System Software Design

Since the computer software is a primary component of any HAS environment, software development, including design, testing, operation and modification, and software reliability issues must also be considered at the early stages of HAS development. By this means, one should be able to lower the cost of software error detection and elimination. It is difficult, however, to estimate the reliability of the human components of a HAS, on account of limitations in our ability to model human task performance, the related workload and potential errors. Excessive or insufficient mental workload may lead to information overload and boredom, respectively, and may result in degraded human performance, leading to errors and the increasing probability of accidents. The designers of a HAS should employ adaptive interfaces, which utilize artificial intelligence techniques, to solve these problems. In addition to human-machine compatibility, the issue of human-machine adaptability to each other must be considered in order to reduce the stress levels that come about when human capabilities may be exceeded.

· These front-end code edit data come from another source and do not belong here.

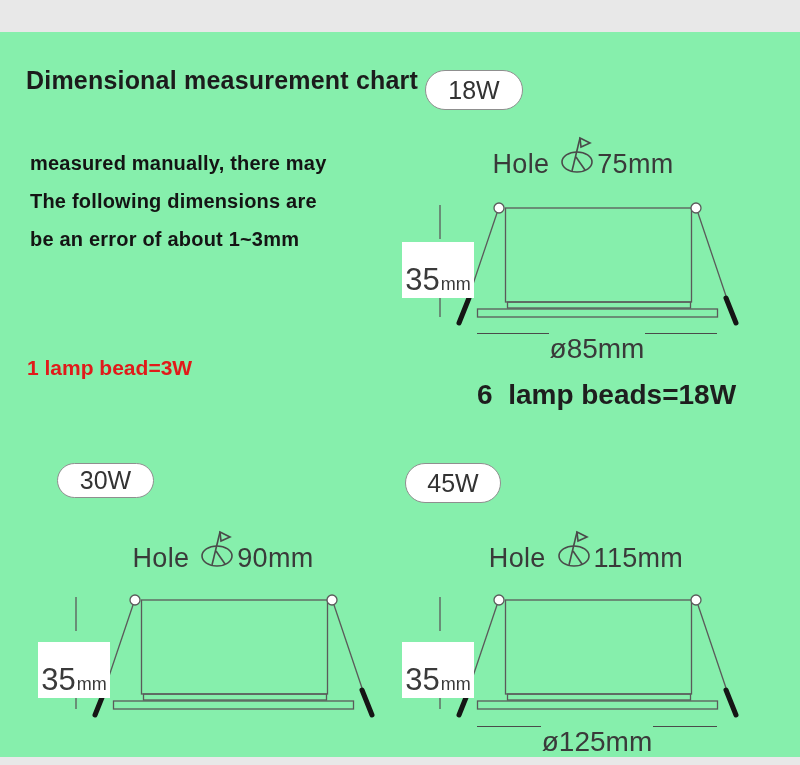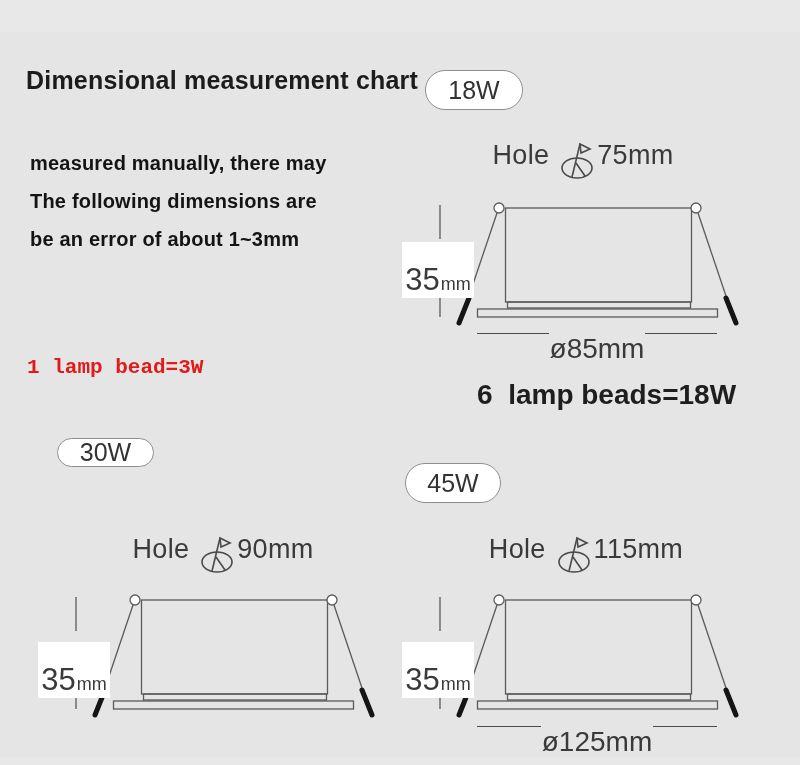"Dimensional measurement chart" #canvas { background: #e5e5e5 -> #86efac }
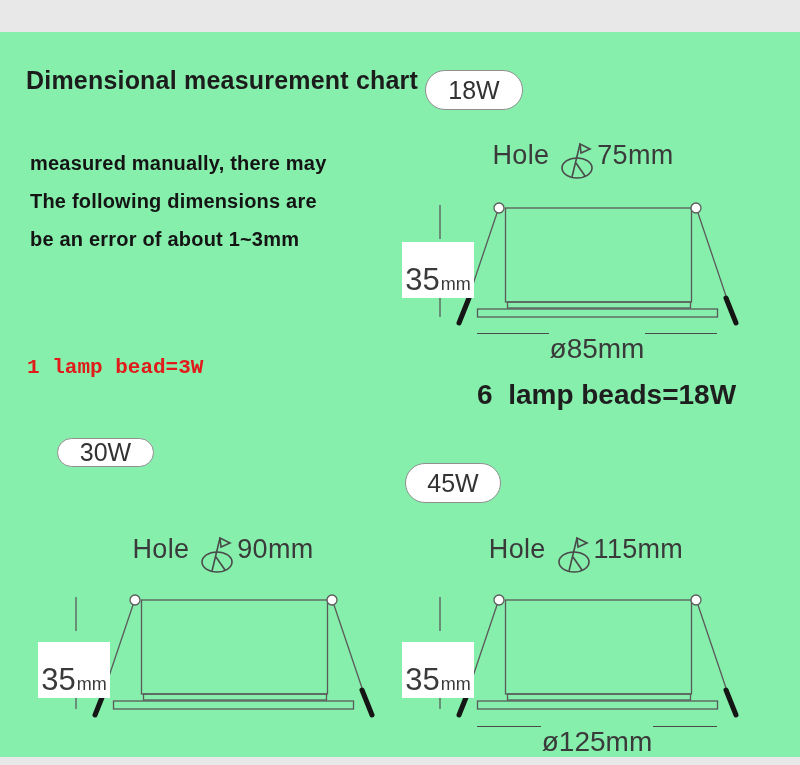"Hole" .hole-label { align-items: flex-start -> flex-end }
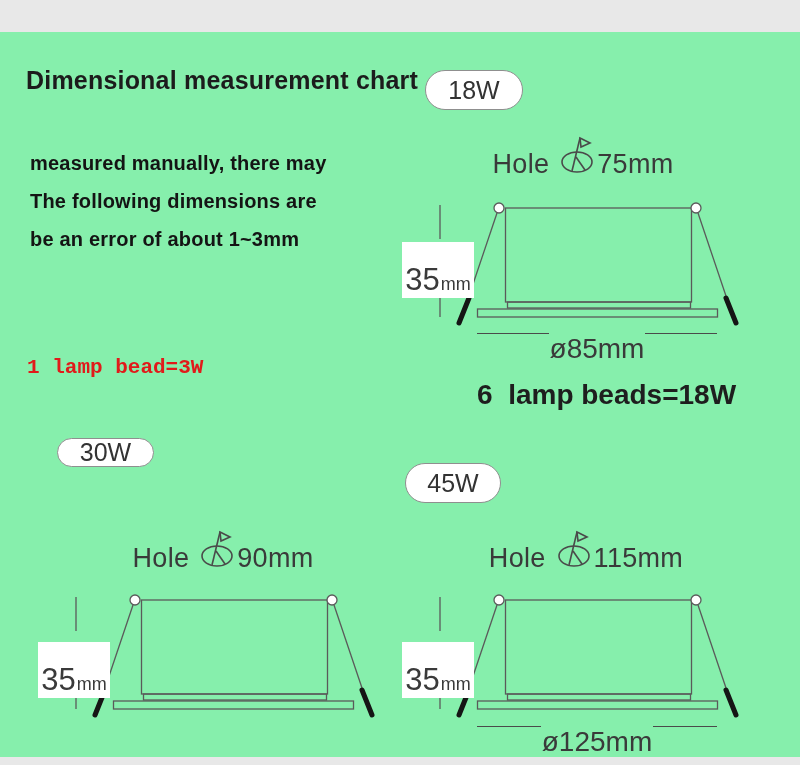"1 lamp bead=3W" .red-note { font-family: Liberation Mono, monospace -> none }
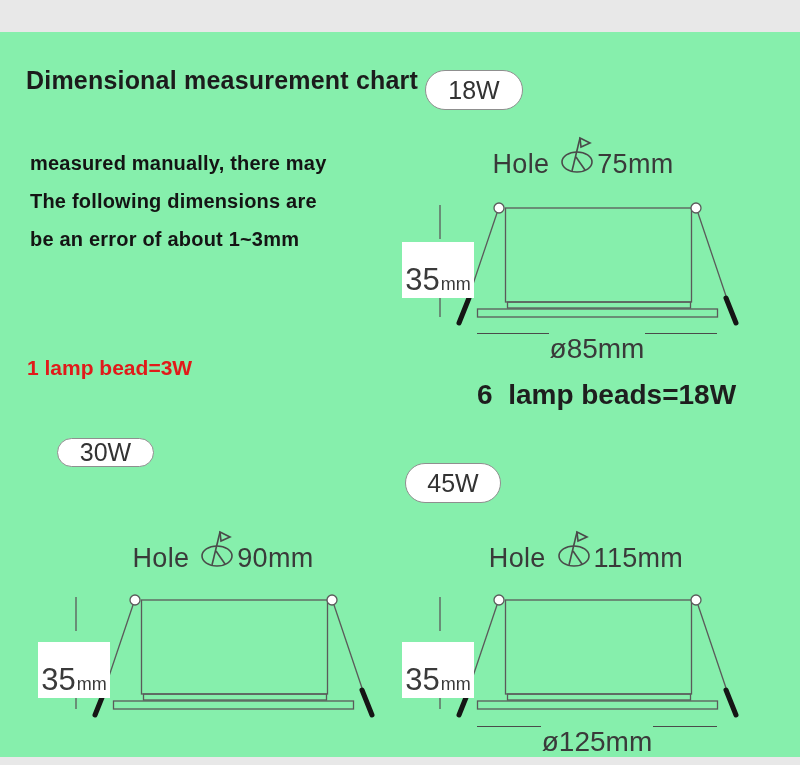"30W" .pill.p30 { height: 29px -> 35px; top: 438px -> 463px }
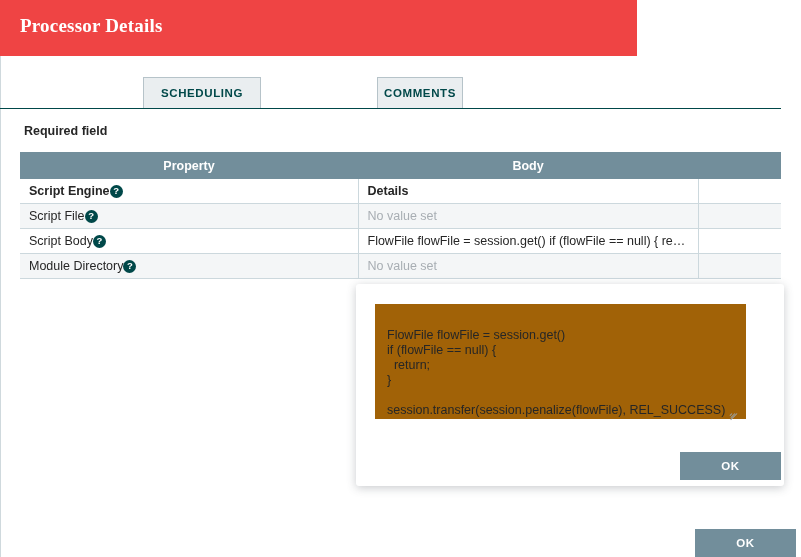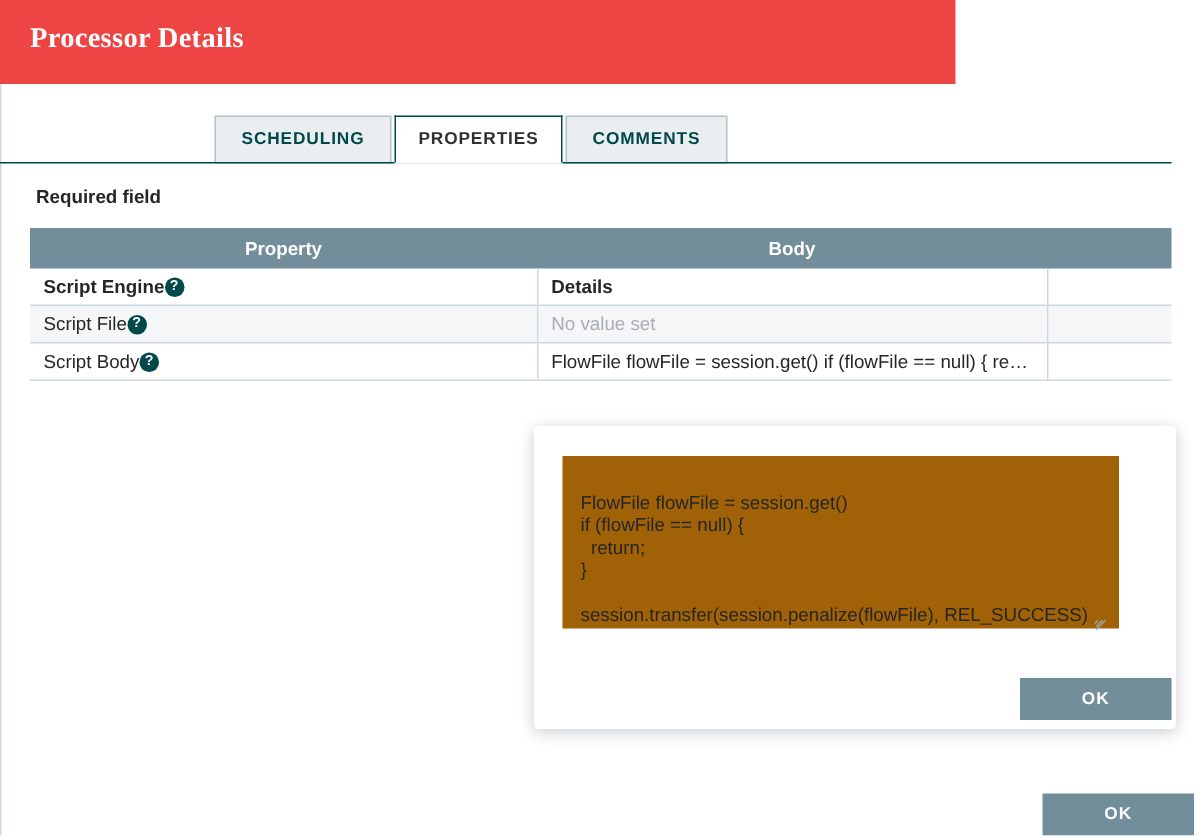"PROPERTIES" div.tab { html: <div>PROPERTIES</div> -> none }
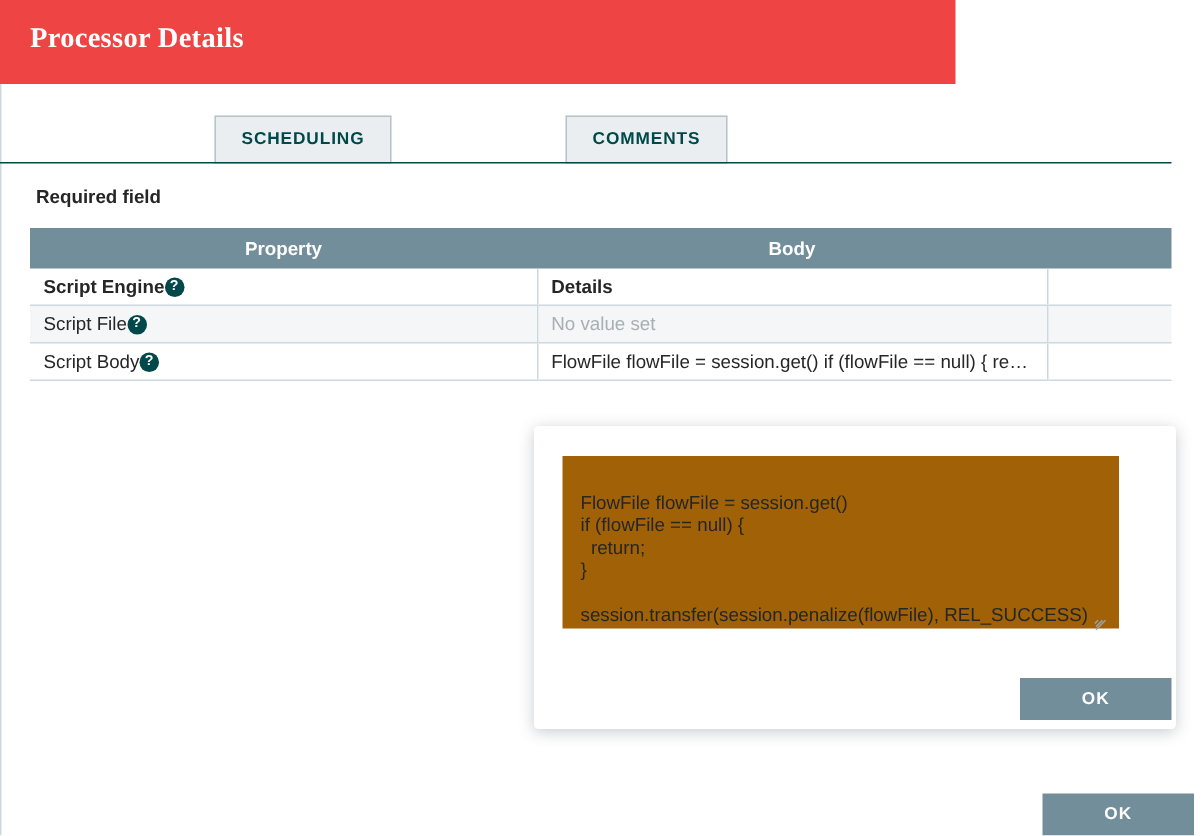"COMMENTS" .tab-3 { width: 108px -> 86px }
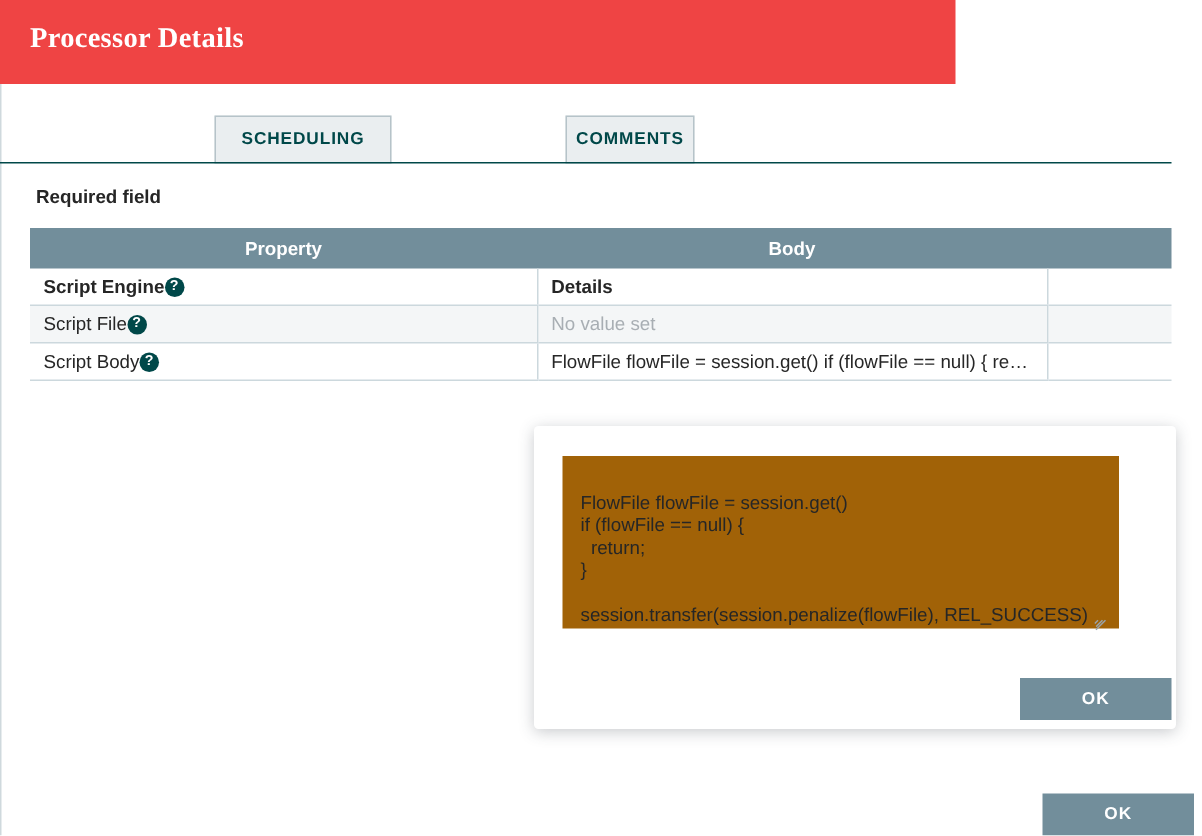"Module Directory" tr.even { html: none -> <tr> <td> <div> <span>Module Directory</span> <span>?</span> </div> </td> <td> <span>No value set</span> </td> <td></td> </tr> }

Due to the high level of complexity of many hybrid automated systems, identification of any potential hazards related to the hardware, software, operational procedures and human-machine interactions of these systems becomes critical to the success of efforts aimed at reduction of injuries and equipment damage. Safety and health hazards associated with complex hybrid automated systems, such as computer-integrated manufacturing technology (CIM), is clearly one of the most critical aspects of system design and operation.

System Safety Issues

Hybrid automated environments, with their significant potential for erratic behaviour of the control software under system disturbance conditions, create a new generation of accident risks. As hybrid automated systems become more versatile and complex, system disturbances, including start-up and shut-down problems and deviations in system control, can significantly increase the possibility of serious danger to the human operators. Ironically, in many abnormal situations, operators usually rely on the proper functioning of the automated safety subsystems, a practice which may increase the risk of severe injury. For example, a study of accidents related to malfunctions of technical control systems showed that about one-third of the accident sequences included human intervention in the control loop of the disturbed system.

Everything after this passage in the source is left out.